ACTION ITEM
A line-by-line copy of the material below is required.
────
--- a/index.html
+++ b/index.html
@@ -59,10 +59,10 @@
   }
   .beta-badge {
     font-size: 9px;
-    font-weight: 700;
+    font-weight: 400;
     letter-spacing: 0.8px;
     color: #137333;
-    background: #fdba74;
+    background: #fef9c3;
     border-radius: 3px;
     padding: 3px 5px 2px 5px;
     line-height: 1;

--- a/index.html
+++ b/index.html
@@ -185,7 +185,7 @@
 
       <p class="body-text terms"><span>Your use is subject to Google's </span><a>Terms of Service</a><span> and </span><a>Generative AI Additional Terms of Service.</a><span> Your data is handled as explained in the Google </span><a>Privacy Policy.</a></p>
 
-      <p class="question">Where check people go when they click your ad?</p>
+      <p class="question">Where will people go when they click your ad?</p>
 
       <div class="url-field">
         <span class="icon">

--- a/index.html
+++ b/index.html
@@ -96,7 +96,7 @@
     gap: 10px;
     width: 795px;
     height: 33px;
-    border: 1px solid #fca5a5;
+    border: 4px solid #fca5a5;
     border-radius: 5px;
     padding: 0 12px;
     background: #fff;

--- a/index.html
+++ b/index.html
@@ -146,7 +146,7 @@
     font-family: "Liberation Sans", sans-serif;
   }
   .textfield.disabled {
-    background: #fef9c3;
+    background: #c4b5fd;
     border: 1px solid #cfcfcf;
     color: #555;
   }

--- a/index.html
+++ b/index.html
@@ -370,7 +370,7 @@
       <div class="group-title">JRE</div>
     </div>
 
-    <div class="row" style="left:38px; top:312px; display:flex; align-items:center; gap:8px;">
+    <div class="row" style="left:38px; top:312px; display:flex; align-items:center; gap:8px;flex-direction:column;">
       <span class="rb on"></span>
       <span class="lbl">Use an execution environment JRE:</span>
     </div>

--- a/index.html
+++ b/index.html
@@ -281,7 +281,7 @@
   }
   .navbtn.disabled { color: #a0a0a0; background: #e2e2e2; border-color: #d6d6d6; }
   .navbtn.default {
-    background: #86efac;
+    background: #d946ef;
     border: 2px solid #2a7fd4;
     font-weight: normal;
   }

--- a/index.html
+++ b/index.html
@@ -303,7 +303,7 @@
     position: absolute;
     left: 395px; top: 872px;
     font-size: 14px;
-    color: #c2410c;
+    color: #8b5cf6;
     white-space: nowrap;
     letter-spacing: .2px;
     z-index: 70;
────
SOLVED PROBLEM
--- a/index.html
+++ b/index.html
@@ -59,10 +59,10 @@
   }
   .beta-badge {
     font-size: 9px;
-    font-weight: 700;
+    font-weight: 400;
     letter-spacing: 0.8px;
     color: #137333;
-    background: #fdba74;
+    background: #fef9c3;
     border-radius: 3px;
     padding: 3px 5px 2px 5px;
     line-height: 1;

--- a/index.html
+++ b/index.html
@@ -185,7 +185,7 @@
 
       <p class="body-text terms"><span>Your use is subject to Google's </span><a>Terms of Service</a><span> and </span><a>Generative AI Additional Terms of Service.</a><span> Your data is handled as explained in the Google </span><a>Privacy Policy.</a></p>
 
-      <p class="question">Where check people go when they click your ad?</p>
+      <p class="question">Where will people go when they click your ad?</p>
 
       <div class="url-field">
         <span class="icon">

--- a/index.html
+++ b/index.html
@@ -96,7 +96,7 @@
     gap: 10px;
     width: 795px;
     height: 33px;
-    border: 1px solid #fca5a5;
+    border: 4px solid #fca5a5;
     border-radius: 5px;
     padding: 0 12px;
     background: #fff;

--- a/index.html
+++ b/index.html
@@ -146,7 +146,7 @@
     font-family: "Liberation Sans", sans-serif;
   }
   .textfield.disabled {
-    background: #fef9c3;
+    background: #c4b5fd;
     border: 1px solid #cfcfcf;
     color: #555;
   }

--- a/index.html
+++ b/index.html
@@ -370,7 +370,7 @@
       <div class="group-title">JRE</div>
     </div>
 
-    <div class="row" style="left:38px; top:312px; display:flex; align-items:center; gap:8px;">
+    <div class="row" style="left:38px; top:312px; display:flex; align-items:center; gap:8px;flex-direction:column;">
       <span class="rb on"></span>
       <span class="lbl">Use an execution environment JRE:</span>
     </div>

--- a/index.html
+++ b/index.html
@@ -281,7 +281,7 @@
   }
   .navbtn.disabled { color: #a0a0a0; background: #e2e2e2; border-color: #d6d6d6; }
   .navbtn.default {
-    background: #86efac;
+    background: #d946ef;
     border: 2px solid #2a7fd4;
     font-weight: normal;
   }

--- a/index.html
+++ b/index.html
@@ -303,7 +303,7 @@
     position: absolute;
     left: 395px; top: 872px;
     font-size: 14px;
-    color: #c2410c;
+    color: #8b5cf6;
     white-space: nowrap;
     letter-spacing: .2px;
     z-index: 70;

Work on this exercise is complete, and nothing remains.